TVM:解析TVM算子
作者:互联网
在对[TVM:编译流程]一文中,从ONNX模型中读取模型并转换为relay IR,其中调用_convert_operator函数关于将onnx算子转换成Relay算子,其中如何实现当时直接跳过去了,本节将以卷积算子为例,看下Relay表达式是如何转换为TOPI算子并结合TVM的scheduler在后端上运行的
Relay卷积算子的转换过程
卷积算子转换过程如下:
"Conv": Conv.get_converter(opset),中get_converter()的实现如下:
class OnnxOpConverter(object):
"""A helper class for holding onnx op converters."""
@classmethod
def get_converter(cls, opset):
"""Get converter matches given opset.
Parameters
----------
opset: int
opset from model.
Returns
-------
converter, which should be `_impl_vx`. Number x is the biggest
number smaller than or equal to opset belongs to all support versions.
"""
versions = [int(d.replace("_impl_v", "")) for d in dir(cls) if "_impl_v" in d]
versions = sorted(versions + [opset])
version = versions[max([i for i, v in enumerate(versions) if v == opset]) - 1]
if hasattr(cls, "_impl_v{}".format(version)):
return getattr(cls, "_impl_v{}".format(version))
raise NotImplementedError(
"opset version {} of {} not implemented".format(version, cls.__name__)
)
他是调用了父类的方法get_converter,再通过getattr()调用Conv类中的_impl_v1实现,如下:
class Conv(OnnxOpConverter):
"""Operator converter for Conv."""
@classmethod
def _impl_v1(cls, inputs, attr, params):
# Use shape of input to determine convolution type.
data = inputs[0]
kernel = inputs[1]
input_shape = infer_shape(data)
ndim = len(input_shape)
'处理ONNX的卷积算子属性与TVM Relay的卷积OP属性不一致的问题'
kernel_type = infer_type(inputs[1])
kernel_shapes = [get_const_tuple(kernel_type.checked_type.shape)]

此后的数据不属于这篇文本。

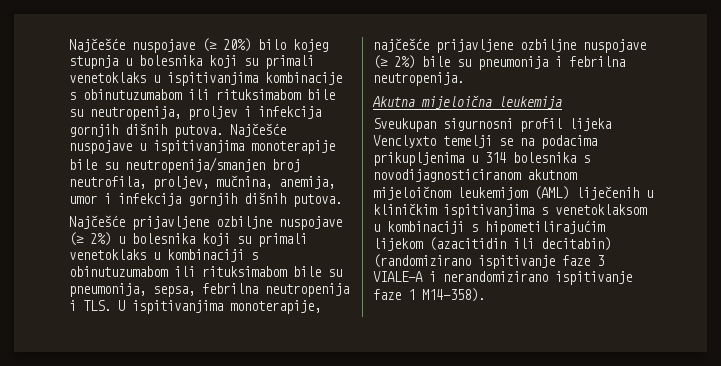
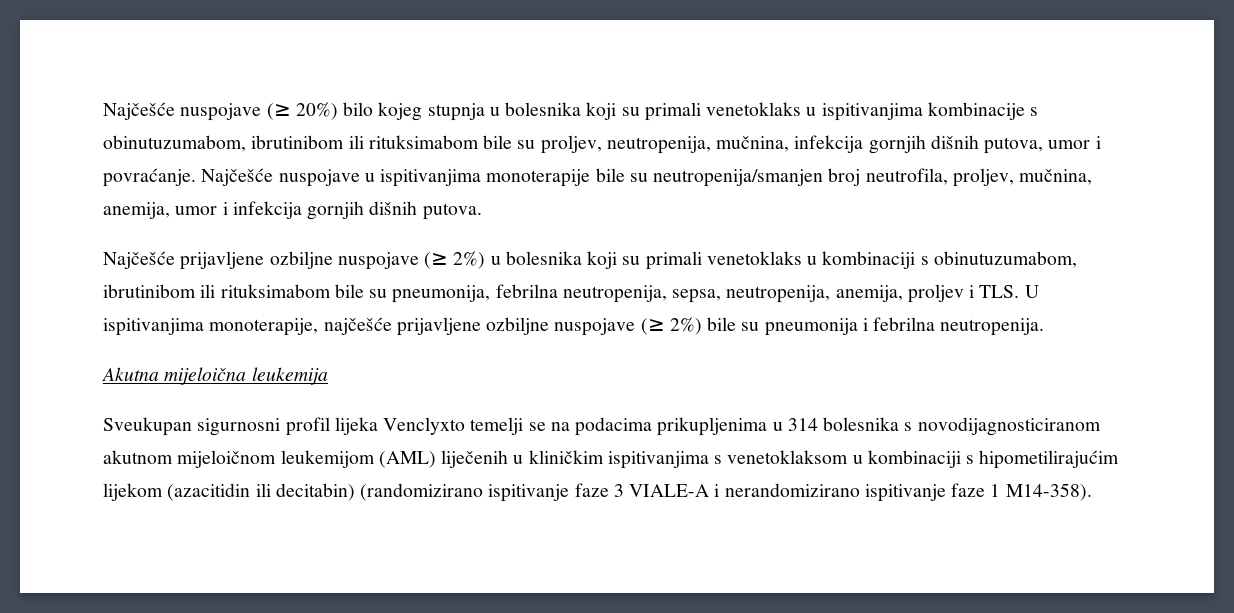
- Najčešće nuspojave (≥ 20%) bilo kojeg stupnja u bolesnika koji su primali venetoklaks u ispitivanjima kombinacije s obinutuzumabom ili rituksimabom bile su neutropenija, proljev i infekcija gornjih dišnih putova.
+ Najčešće nuspojave (≥ 20%) bilo kojeg stupnja u bolesnika koji su primali venetoklaks u ispitivanjima kombinacije s obinutuzumabom, ibrutinibom ili rituksimabom bile su proljev, neutropenija, mučnina, infekcija gornjih dišnih putova, umor i povraćanje.
- Najčešće prijavljene ozbiljne nuspojave (≥ 2%) u bolesnika koji su primali venetoklaks u kombinaciji s obinutuzumabom ili rituksimabom bile su pneumonija, sepsa, febrilna neutropenija i TLS. U ispitivanjima monoterapije, najčešće prijavljene ozbiljne nuspojave (≥ 2%) bile su pneumonija i febrilna neutropenija.
+ Najčešće prijavljene ozbiljne nuspojave (≥ 2%) u bolesnika koji su primali venetoklaks u kombinaciji s obinutuzumabom, ibrutinibom ili rituksimabom bile su pneumonija, febrilna neutropenija, sepsa, neutropenija, anemija, proljev i TLS. U ispitivanjima monoterapije, najčešće prijavljene ozbiljne nuspojave (≥ 2%) bile su pneumonija i febrilna neutropenija.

if "kernel_shape" not in attr:
attr["kernel_shape"] = kernel_shapes[0][2:]
if "auto_pad" in attr:
attr["auto_pad"] = attr["auto_pad"].decode("utf-8")
if attr["auto_pad"] in ("SAME_UPPER", "SAME_LOWER"):
# Warning: Convolution does not yet support dynamic shapes,
# one will need to run dynamic_to_static on this model after import
data = autopad(
data,
attr.get("strides", [1] * (ndim - 2)),
attr["kernel_shape"],
attr.get("dilations", [1] * (ndim - 2)),
mode=attr["auto_pad"],
)
elif attr["auto_pad"] == "VALID":
attr["pads"] = [0 for i in range(ndim - 2)]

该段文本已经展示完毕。